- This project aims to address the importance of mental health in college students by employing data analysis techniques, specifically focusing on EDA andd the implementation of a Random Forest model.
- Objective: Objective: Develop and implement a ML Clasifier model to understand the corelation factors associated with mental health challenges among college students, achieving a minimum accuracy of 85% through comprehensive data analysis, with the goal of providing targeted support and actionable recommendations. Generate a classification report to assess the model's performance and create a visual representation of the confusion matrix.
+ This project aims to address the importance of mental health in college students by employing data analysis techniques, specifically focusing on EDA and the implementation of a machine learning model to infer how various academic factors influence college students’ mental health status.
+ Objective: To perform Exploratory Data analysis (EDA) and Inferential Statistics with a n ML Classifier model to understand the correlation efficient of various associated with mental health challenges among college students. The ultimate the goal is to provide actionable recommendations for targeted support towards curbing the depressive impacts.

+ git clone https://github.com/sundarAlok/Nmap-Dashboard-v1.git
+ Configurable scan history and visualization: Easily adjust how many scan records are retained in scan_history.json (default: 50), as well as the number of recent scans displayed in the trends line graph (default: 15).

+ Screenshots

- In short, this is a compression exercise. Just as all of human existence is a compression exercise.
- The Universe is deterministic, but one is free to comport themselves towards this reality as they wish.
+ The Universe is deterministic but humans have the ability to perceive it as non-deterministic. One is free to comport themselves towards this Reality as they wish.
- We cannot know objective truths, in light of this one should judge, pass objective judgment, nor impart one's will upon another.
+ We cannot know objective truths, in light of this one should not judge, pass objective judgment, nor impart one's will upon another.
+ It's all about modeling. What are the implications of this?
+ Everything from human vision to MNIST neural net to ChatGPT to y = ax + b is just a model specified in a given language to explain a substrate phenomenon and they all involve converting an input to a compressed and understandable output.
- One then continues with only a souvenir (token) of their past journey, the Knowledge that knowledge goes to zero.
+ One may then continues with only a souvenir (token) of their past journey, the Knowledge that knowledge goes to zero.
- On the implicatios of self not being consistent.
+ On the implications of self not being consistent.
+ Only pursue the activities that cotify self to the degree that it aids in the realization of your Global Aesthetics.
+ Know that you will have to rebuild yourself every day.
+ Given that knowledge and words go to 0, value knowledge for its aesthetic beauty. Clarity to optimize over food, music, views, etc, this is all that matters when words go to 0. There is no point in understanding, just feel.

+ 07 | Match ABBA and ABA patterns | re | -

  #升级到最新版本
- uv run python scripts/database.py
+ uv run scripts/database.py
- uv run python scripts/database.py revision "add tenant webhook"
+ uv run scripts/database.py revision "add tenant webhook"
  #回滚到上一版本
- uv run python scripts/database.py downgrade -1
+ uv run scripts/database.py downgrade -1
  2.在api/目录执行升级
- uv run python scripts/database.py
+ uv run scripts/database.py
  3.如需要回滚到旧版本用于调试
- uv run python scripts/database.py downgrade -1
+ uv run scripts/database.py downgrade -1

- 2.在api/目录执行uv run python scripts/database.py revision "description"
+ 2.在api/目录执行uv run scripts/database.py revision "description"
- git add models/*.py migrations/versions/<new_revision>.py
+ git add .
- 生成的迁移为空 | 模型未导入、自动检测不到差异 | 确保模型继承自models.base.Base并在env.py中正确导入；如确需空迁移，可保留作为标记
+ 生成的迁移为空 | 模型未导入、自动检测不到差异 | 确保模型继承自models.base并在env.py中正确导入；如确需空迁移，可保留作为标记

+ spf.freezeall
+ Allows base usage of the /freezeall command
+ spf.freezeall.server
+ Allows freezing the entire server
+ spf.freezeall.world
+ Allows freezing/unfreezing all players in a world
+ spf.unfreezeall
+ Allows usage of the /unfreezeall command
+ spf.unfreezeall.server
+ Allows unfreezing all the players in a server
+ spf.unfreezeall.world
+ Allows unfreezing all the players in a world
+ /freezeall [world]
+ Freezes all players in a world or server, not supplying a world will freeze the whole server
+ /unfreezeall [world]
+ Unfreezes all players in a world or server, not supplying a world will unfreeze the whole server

§ **Problem description**: All entries are to be copied exactly as they read.

§ **Written answer**:
- This project aims to address the importance of mental health in college students by employing data analysis techniques, specifically focusing on EDA andd the implementation of a Random Forest model.
- Objective: Objective: Develop and implement a ML Clasifier model to understand the corelation factors associated with mental health challenges among college students, achieving a minimum accuracy of 85% through comprehensive data analysis, with the goal of providing targeted support and actionable recommendations. Generate a classification report to assess the model's performance and create a visual representation of the confusion matrix.
+ This project aims to address the importance of mental health in college students by employing data analysis techniques, specifically focusing on EDA and the implementation of a machine learning model to infer how various academic factors influence college students’ mental health status.
+ Objective: To perform Exploratory Data analysis (EDA) and Inferential Statistics with a n ML Classifier model to understand the correlation efficient of various associated with mental health challenges among college students. The ultimate the goal is to provide actionable recommendations for targeted support towards curbing the depressive impacts.

+ git clone https://github.com/sundarAlok/Nmap-Dashboard-v1.git
+ Configurable scan history and visualization: Easily adjust how many scan records are retained in scan_history.json (default: 50), as well as the number of recent scans displayed in the trends line graph (default: 15).

+ Screenshots

- In short, this is a compression exercise. Just as all of human existence is a compression exercise.
- The Universe is deterministic, but one is free to comport themselves towards this reality as they wish.
+ The Universe is deterministic but humans have the ability to perceive it as non-deterministic. One is free to comport themselves towards this Reality as they wish.
- We cannot know objective truths, in light of this one should judge, pass objective judgment, nor impart one's will upon another.
+ We cannot know objective truths, in light of this one should not judge, pass objective judgment, nor impart one's will upon another.
+ It's all about modeling. What are the implications of this?
+ Everything from human vision to MNIST neural net to ChatGPT to y = ax + b is just a model specified in a given language to explain a substrate phenomenon and they all involve converting an input to a compressed and understandable output.
- One then continues with only a souvenir (token) of their past journey, the Knowledge that knowledge goes to zero.
+ One may then continues with only a souvenir (token) of their past journey, the Knowledge that knowledge goes to zero.
- On the implicatios of self not being consistent.
+ On the implications of self not being consistent.
+ Only pursue the activities that cotify self to the degree that it aids in the realization of your Global Aesthetics.
+ Know that you will have to rebuild yourself every day.
+ Given that knowledge and words go to 0, value knowledge for its aesthetic beauty. Clarity to optimize over food, music, views, etc, this is all that matters when words go to 0. There is no point in understanding, just feel.

+ 07 | Match ABBA and ABA patterns | re | -

  #升级到最新版本
- uv run python scripts/database.py
+ uv run scripts/database.py
- uv run python scripts/database.py revision "add tenant webhook"
+ uv run scripts/database.py revision "add tenant webhook"
  #回滚到上一版本
- uv run python scripts/database.py downgrade -1
+ uv run scripts/database.py downgrade -1
  2.在api/目录执行升级
- uv run python scripts/database.py
+ uv run scripts/database.py
  3.如需要回滚到旧版本用于调试
- uv run python scripts/database.py downgrade -1
+ uv run scripts/database.py downgrade -1

- 2.在api/目录执行uv run python scripts/database.py revision "description"
+ 2.在api/目录执行uv run scripts/database.py revision "description"
- git add models/*.py migrations/versions/<new_revision>.py
+ git add .
- 生成的迁移为空 | 模型未导入、自动检测不到差异 | 确保模型继承自models.base.Base并在env.py中正确导入；如确需空迁移，可保留作为标记
+ 生成的迁移为空 | 模型未导入、自动检测不到差异 | 确保模型继承自models.base并在env.py中正确导入；如确需空迁移，可保留作为标记

+ spf.freezeall
+ Allows base usage of the /freezeall command
+ spf.freezeall.server
+ Allows freezing the entire server
+ spf.freezeall.world
+ Allows freezing/unfreezing all players in a world
+ spf.unfreezeall
+ Allows usage of the /unfreezeall command
+ spf.unfreezeall.server
+ Allows unfreezing all the players in a server
+ spf.unfreezeall.world
+ Allows unfreezing all the players in a world
+ /freezeall [world]
+ Freezes all players in a world or server, not supplying a world will freeze the whole server
+ /unfreezeall [world]
+ Unfreezes all players in a world or server, not supplying a world will unfreeze the whole server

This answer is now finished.